Exercise materials START

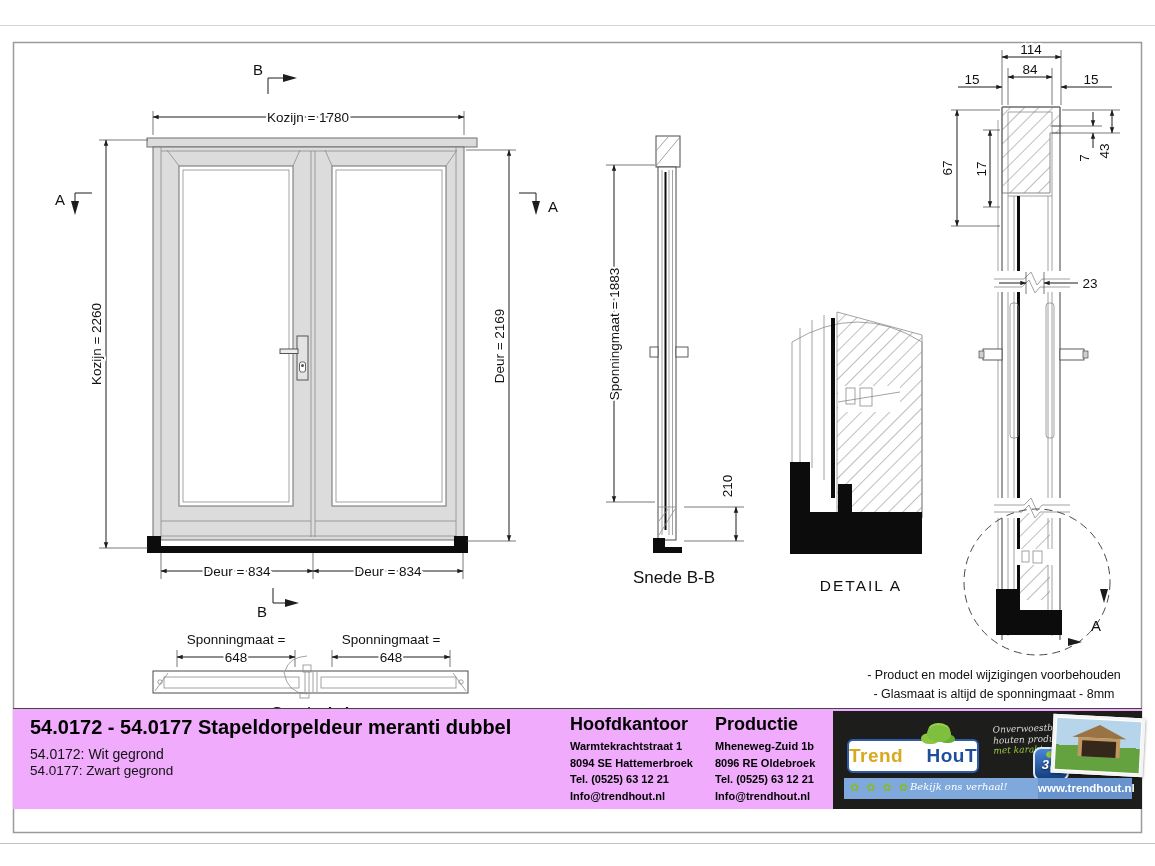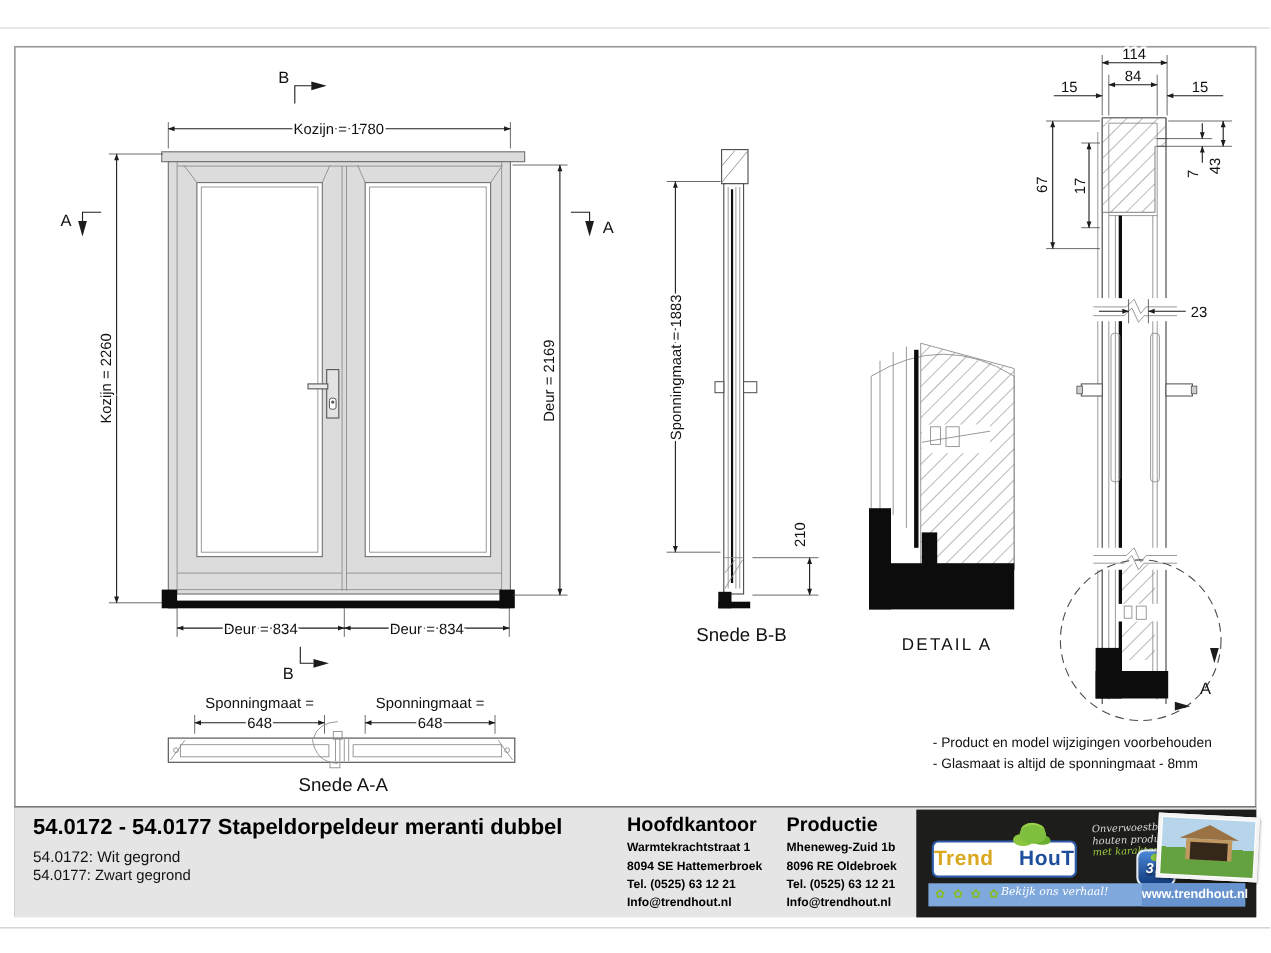--- a/index.html
+++ b/index.html
@@ -16,24 +16,24 @@
   .blk { fill:#0c0c0c; stroke:none; }
   .ext { stroke:#3f3f3f; stroke-width:0.7; fill:none; }
   .dim { stroke:#1c1c1c; stroke-width:1; fill:none; }
   .mask { fill:#ffffff; stroke:none; }
   text.dimtext { font-size:13.5px; fill:#111; paint-order:stroke; stroke:#fff; stroke-width:4px;
                  text-anchor:middle; font-family:"Liberation Sans",sans-serif; }
   text.label { font-size:17px; fill:#111; text-anchor:middle; font-family:"Liberation Sans",sans-serif; }
   text.marker { font-size:15px; fill:#111; text-anchor:middle; font-family:"Liberation Sans",sans-serif; }
 
   
-  .notes { position:absolute; left:848px; top:666px; width:292px; font-size:12.5px; color:#111; line-height:19px; }
+  .notes { position:absolute; left:848px; top:666px; width:292px; font-size:12.5px; color:#111; line-height:19px;text-align:center; }
 
   
-  .titleblock { position:absolute; left:13px; top:733px; width:1129px; height:100px; background:#e5e5e5;
+  .titleblock { position:absolute; left:13px; top:708px; width:1129px; height:100px; background:#f0abfc;
                 border-top:1px solid #444; }
   .tb-title { position:absolute; left:17px; top:7px; font-size:20px; font-weight:bold; color:#000; white-space:nowrap; }
   .tb-variant1 { position:absolute; left:17px; top:37px; font-size:14px; color:#111; }
   .tb-variant2 { position:absolute; left:17px; top:54px; font-size:13.5px; color:#111; }
   .tb-col { position:absolute; top:5px; width:145px; color:#000; }
   .tb-col .h { font-size:18px; font-weight:bold; margin-bottom:3px; }
   .tb-col .a { font-size:11px; font-weight:bold; line-height:16.5px; }
   .tb-office { left:557px; }
   .tb-prod { left:702px; }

Exercise materials END

Write out exactly the lines that fall from the line with "position:absolute; left:17px; top:37px;" to the line with "position:absolute; top:5px; width:145px;" in the records above, keeping both ends.

> _Task solution_:
   .tb-variant1 { position:absolute; left:17px; top:37px; font-size:14px; color:#111; }
   .tb-variant2 { position:absolute; left:17px; top:54px; font-size:13.5px; color:#111; }
   .tb-col { position:absolute; top:5px; width:145px; color:#000; }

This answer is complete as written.